Records:
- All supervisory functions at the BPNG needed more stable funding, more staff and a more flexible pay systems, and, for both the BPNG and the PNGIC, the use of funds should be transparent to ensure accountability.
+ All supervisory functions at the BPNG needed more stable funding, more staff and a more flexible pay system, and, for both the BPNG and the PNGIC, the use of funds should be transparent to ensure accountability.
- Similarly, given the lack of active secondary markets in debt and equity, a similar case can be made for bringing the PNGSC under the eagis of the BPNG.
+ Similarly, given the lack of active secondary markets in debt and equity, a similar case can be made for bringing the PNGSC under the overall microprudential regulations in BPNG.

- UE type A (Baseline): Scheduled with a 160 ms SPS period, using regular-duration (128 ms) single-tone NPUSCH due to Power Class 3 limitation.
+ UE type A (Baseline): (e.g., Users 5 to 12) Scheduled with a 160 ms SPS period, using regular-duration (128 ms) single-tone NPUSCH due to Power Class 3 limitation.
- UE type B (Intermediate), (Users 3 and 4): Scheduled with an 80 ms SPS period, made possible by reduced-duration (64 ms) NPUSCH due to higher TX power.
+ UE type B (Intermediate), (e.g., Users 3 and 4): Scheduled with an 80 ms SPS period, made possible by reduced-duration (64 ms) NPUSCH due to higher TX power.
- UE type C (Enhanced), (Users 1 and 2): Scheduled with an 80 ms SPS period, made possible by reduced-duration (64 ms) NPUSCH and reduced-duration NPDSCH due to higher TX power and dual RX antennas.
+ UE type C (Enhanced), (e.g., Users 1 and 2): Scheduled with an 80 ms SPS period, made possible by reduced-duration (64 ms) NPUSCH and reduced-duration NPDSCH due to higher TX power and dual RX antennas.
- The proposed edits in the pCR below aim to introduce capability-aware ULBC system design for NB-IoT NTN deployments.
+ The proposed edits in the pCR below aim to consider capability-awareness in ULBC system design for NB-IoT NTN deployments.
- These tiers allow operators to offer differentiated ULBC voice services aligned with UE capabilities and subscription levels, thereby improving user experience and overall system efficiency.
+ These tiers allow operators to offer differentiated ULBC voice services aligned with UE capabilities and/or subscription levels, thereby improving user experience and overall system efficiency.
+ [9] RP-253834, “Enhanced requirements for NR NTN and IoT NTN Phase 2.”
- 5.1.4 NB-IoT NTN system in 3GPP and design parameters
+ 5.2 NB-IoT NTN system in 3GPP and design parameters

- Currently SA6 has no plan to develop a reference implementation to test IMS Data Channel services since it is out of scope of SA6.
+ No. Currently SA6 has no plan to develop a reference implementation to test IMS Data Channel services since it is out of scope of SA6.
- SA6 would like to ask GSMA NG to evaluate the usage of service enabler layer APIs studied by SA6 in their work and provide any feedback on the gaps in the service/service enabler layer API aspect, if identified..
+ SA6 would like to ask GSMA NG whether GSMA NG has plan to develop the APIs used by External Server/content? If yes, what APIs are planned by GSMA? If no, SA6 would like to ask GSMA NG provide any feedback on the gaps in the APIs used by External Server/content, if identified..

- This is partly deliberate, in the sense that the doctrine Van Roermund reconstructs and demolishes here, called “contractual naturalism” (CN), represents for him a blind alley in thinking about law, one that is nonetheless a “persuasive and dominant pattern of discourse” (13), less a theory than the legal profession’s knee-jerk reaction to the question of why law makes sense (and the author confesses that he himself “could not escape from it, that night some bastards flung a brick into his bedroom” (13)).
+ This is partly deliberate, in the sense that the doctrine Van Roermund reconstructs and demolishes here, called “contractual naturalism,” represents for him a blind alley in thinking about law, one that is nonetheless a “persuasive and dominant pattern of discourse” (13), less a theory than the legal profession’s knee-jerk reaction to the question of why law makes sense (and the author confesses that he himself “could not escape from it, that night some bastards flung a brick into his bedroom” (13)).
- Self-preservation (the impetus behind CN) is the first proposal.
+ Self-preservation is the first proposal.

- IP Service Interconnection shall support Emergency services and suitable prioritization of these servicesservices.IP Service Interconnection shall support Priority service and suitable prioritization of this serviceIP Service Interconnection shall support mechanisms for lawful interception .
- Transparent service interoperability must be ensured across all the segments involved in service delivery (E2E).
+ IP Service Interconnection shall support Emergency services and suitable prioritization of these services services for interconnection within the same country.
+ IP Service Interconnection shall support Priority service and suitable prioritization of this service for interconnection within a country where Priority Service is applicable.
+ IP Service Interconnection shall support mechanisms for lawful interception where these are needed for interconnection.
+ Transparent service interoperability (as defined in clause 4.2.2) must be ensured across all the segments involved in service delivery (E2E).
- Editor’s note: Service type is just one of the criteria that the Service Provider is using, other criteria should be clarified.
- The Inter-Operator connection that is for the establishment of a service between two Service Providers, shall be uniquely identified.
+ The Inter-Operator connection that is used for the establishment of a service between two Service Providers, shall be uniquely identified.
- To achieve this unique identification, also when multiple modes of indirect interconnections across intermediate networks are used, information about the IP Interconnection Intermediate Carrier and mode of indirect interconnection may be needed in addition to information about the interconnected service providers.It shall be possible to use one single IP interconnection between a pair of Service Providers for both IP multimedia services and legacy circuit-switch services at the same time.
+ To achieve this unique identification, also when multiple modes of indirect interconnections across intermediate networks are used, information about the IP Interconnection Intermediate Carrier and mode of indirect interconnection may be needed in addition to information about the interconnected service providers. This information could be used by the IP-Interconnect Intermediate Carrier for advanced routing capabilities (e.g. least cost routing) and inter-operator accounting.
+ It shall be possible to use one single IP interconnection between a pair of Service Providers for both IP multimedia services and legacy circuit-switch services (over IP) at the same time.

Required work:
What lines above contain "since"? Copy them out.

Solution for this problem:
- Currently SA6 has no plan to develop a reference implementation to test IMS Data Channel services since it is out of scope of SA6.
+ No. Currently SA6 has no plan to develop a reference implementation to test IMS Data Channel services since it is out of scope of SA6.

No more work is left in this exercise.